Problem ▸ Could you please find each line in the records that contains the word "Sign" and copy it?

Data for processing ▸
..........
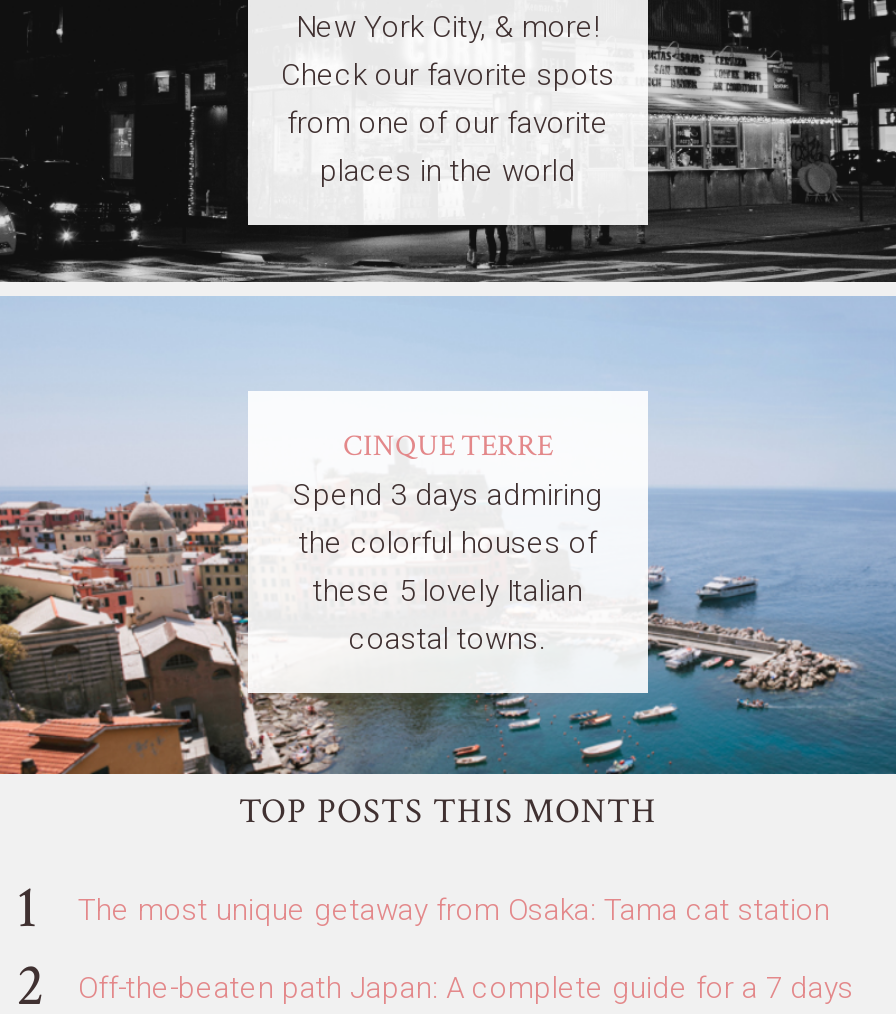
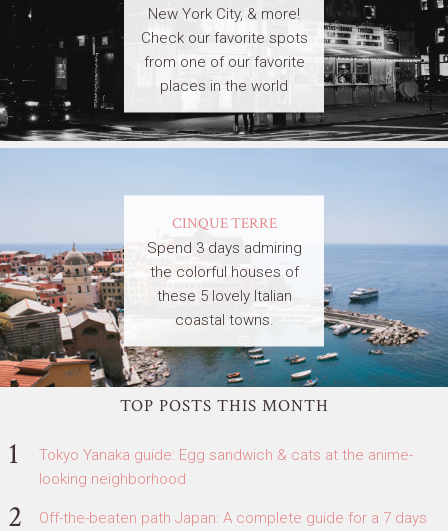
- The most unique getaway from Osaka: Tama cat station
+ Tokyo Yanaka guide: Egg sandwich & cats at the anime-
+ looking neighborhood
..........
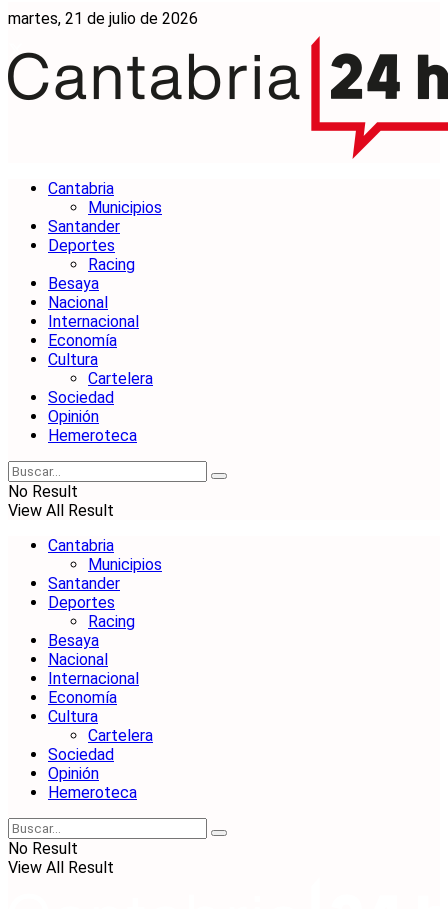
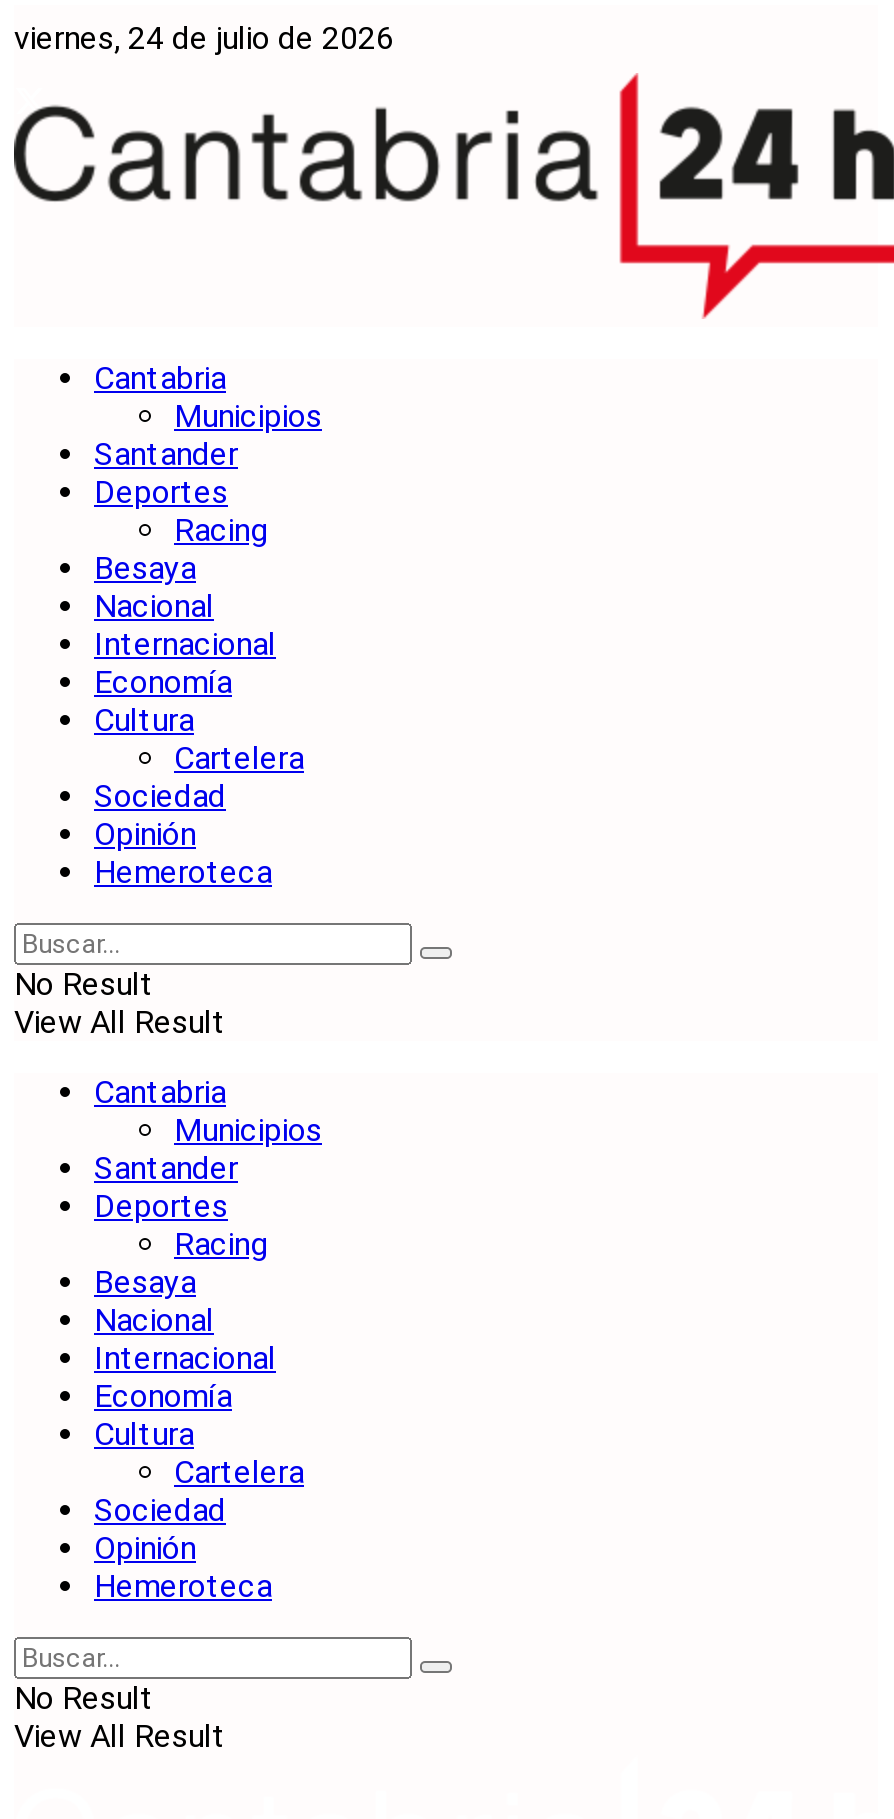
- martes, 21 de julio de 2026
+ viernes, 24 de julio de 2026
..........
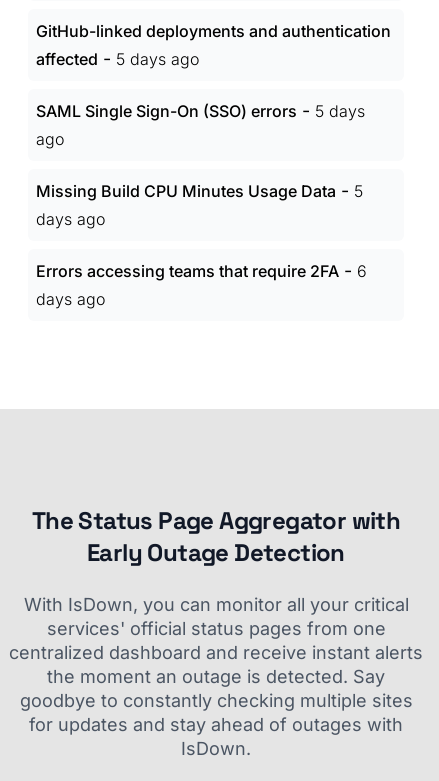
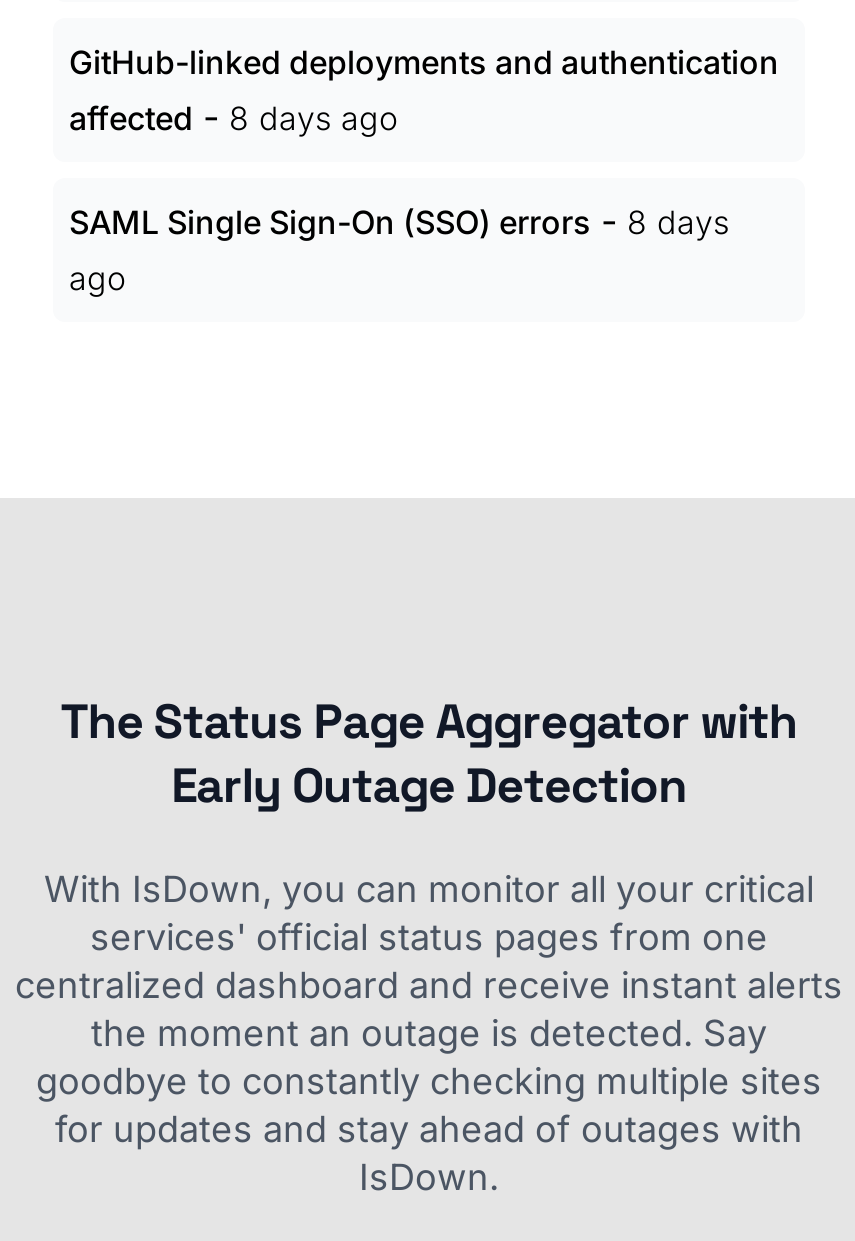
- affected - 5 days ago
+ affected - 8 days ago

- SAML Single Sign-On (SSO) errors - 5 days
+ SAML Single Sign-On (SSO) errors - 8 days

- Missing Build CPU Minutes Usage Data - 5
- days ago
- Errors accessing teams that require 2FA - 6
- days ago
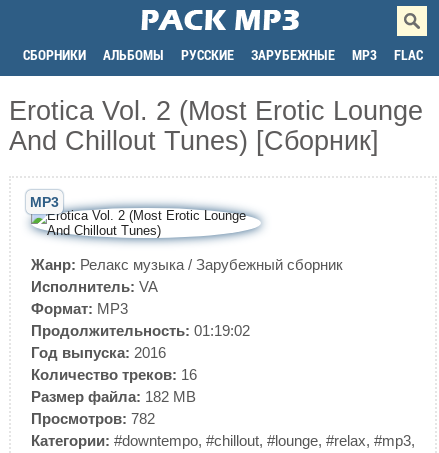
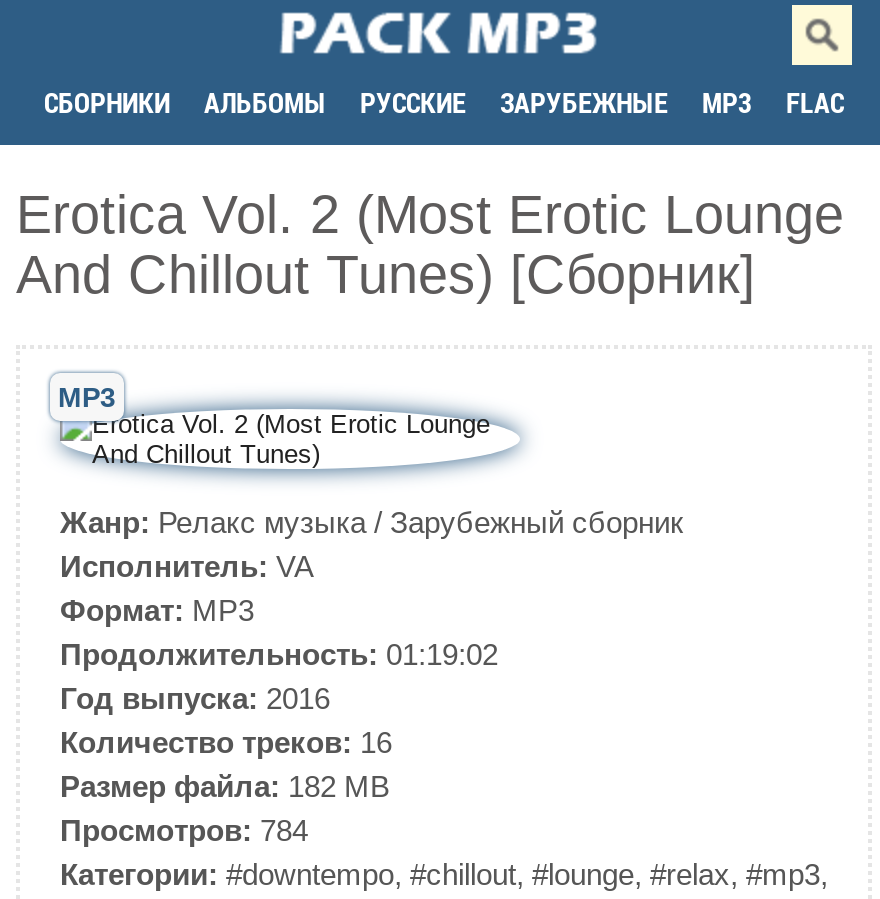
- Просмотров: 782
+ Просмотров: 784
..........
Response ▸
- SAML Single Sign-On (SSO) errors - 5 days
+ SAML Single Sign-On (SSO) errors - 8 days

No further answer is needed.